En üst katta yönetim tarafından hazırlanan kusursuz birbirinden özel ve lezzetli yemekler en üst kattaki birinci seviyedekiler tarafından önce bir güzel afiyetle yeniliyor.
Bunlar bana göre küresel servetin % 50’sinden fazlasını tekellerinde tutan finans baronlarıdır. Bir müddet sonra sofra bir alt kata doğru indiğinde orada da bir üsttekiler tarafından bırakılan yemekler yine aynı açgözlülükle tüketiliyor.

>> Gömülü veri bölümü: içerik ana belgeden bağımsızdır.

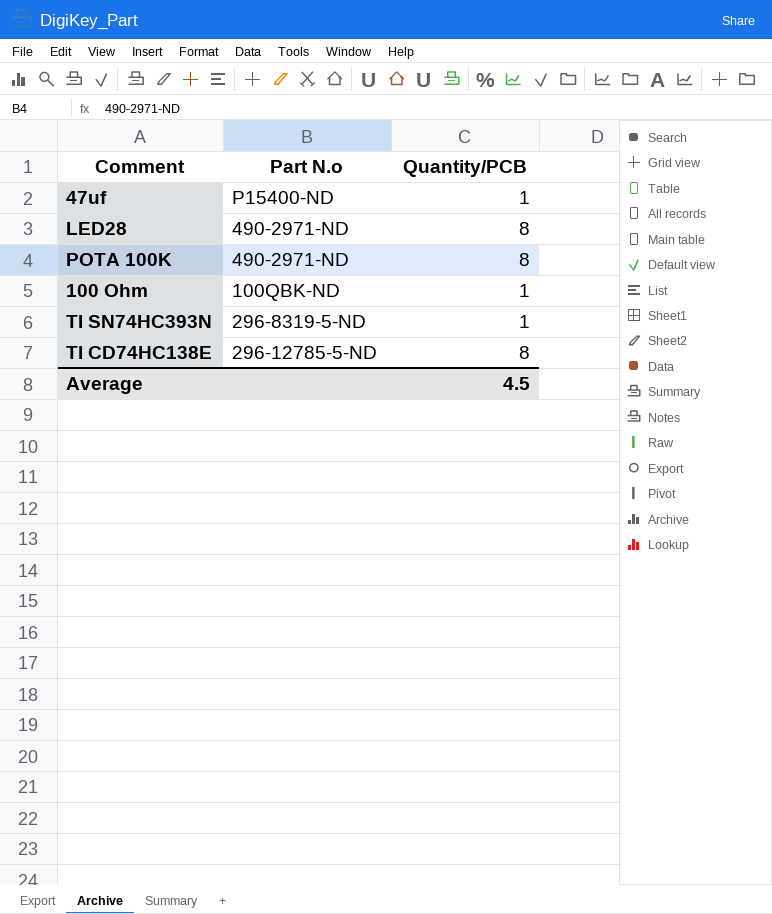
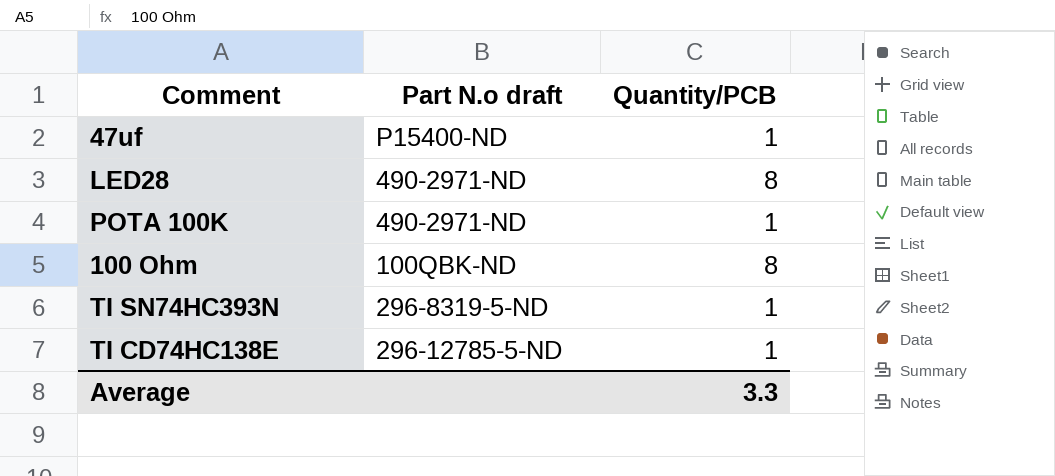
column name: Part N.o -> Part N.o draft
POTA 100K | Quantity/PCB: 8 -> 1
100 Ohm | Quantity/PCB: 1 -> 8
TI CD74HC138E | Quantity/PCB: 8 -> 1
Average | Quantity/PCB: 4.5 -> 3.3

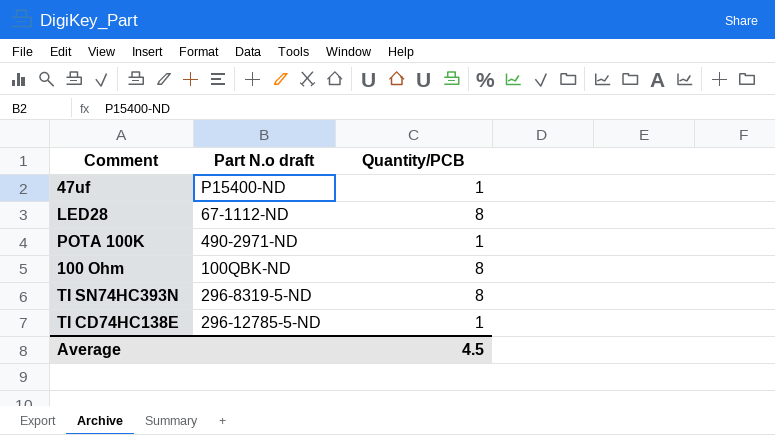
LED28 | Part N.o draft: 490-2971-ND -> 67-1112-ND
TI SN74HC393N | Quantity/PCB: 1 -> 8
Average | Quantity/PCB: 3.3 -> 4.5

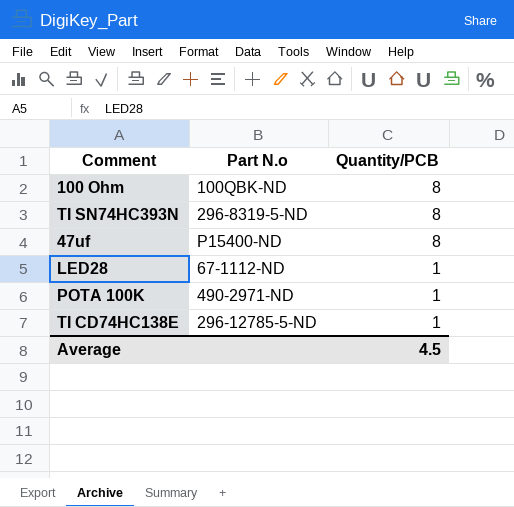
row order: none -> Quantity/PCB descending
column name: Part N.o draft -> Part N.o
47uf | Quantity/PCB: 1 -> 8
LED28 | Quantity/PCB: 8 -> 1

Ne var ki aşağıya doğru inildikçe sofrada hiç yemek kalmıyor. Bu sefer de insanlarda huzursuzluk baş gösteriyor hatta birbirlerini yemeye başlıyorlar.
Tarkovski’nin Nostalgia’sındaki delinin “dünyayı yıkıntının eşiğine getirenler, sözüm ona sağlıklı olanlardır" dediği türden…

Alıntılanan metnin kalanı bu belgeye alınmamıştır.